I totally understand...

I think there could be solutions, like:

- proposing bundles formation + test(1), of course much more expensive than just test, but allowing access to a broader range of tests.

- new job description, "medical teacher for citizens", giving (possibly customized) formations to people (and documents certifying they passed), and then these certificates would be useful later to know which patients already understand which aspects of medicine.

I think that would make nice ideas for startups, and I for one would be a customer.

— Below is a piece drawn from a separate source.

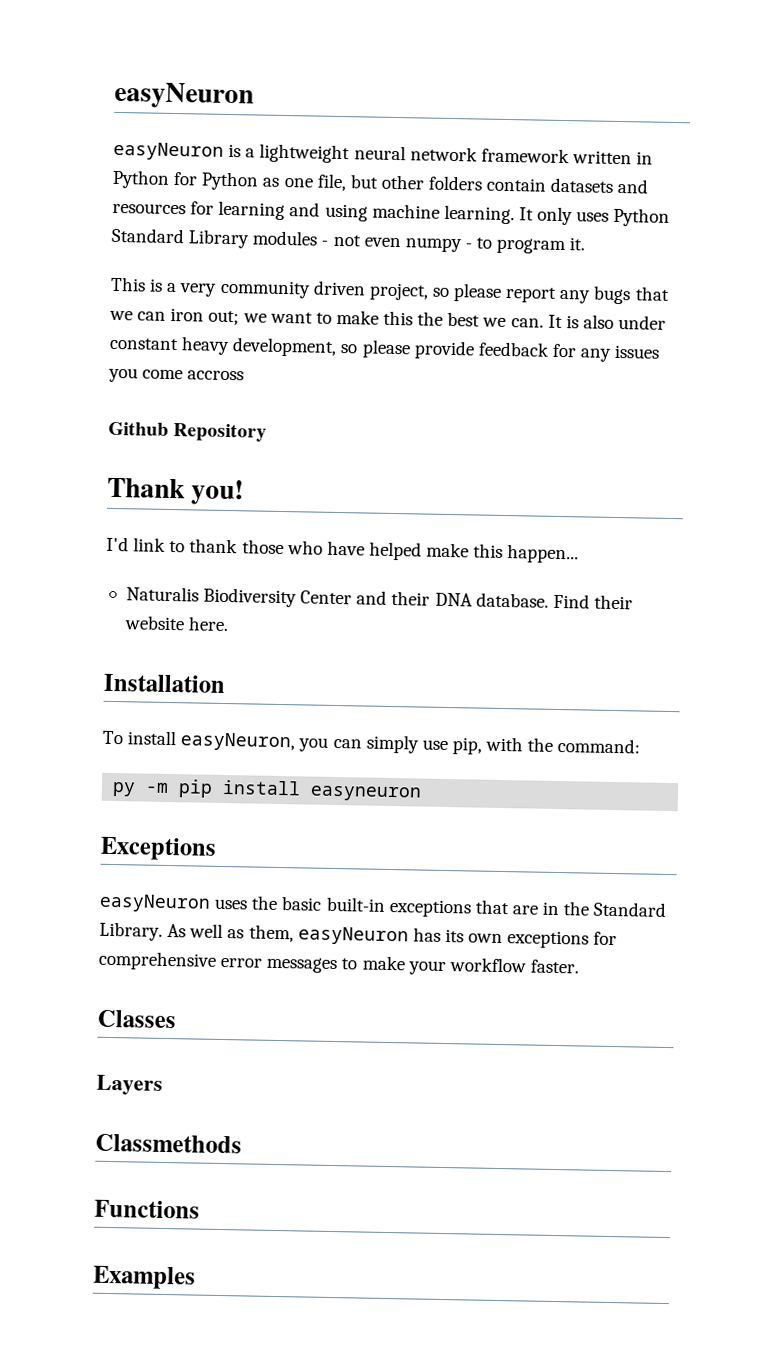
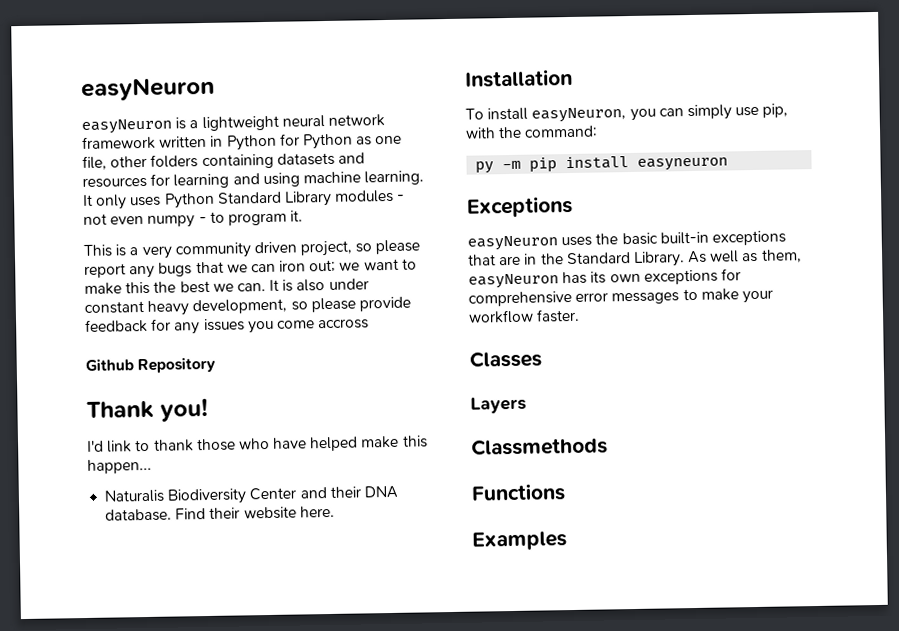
- easyNeuron is a lightweight neural network framework written in Python for Python as one file, but other folders contain datasets and resources for learning and using machine learning.
+ easyNeuron is a lightweight neural network framework written in Python for Python as one file, other folders containing datasets and resources for learning and using machine learning.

As for the "emotional" aspect, when receiving shocking news, I don't think that withholding information is a solution, quite to the contrary. In a lot of cases, people don't feel well and imagine the worse, but they actually are fine. Other people feel good and actually are very sick. If an information leads to bad diagnostics, they should know, because if not now it would be required later anyway. If the information does not lead to a 100% accurate diagnostic, just quickly get sure that your patient understands basic stats/probas, and then explain to them why the diagnostic cannot be certain and why some benefit/risk trade-off holds.

Any of the "formations" evoked above could include some lesson on how to deal with bad news about oneself.

(1) of course I mean "medical test" here, like the ones to guide diagnostics, not "knowledge test", although these too would be useful at the end of the formation.

PS: the 15 min/patient thing is a huge PITA, so maybe my ideas are doable only in private clinics. Even the "medical teacher for citizens" is completely outside of what is done (currently) in public health.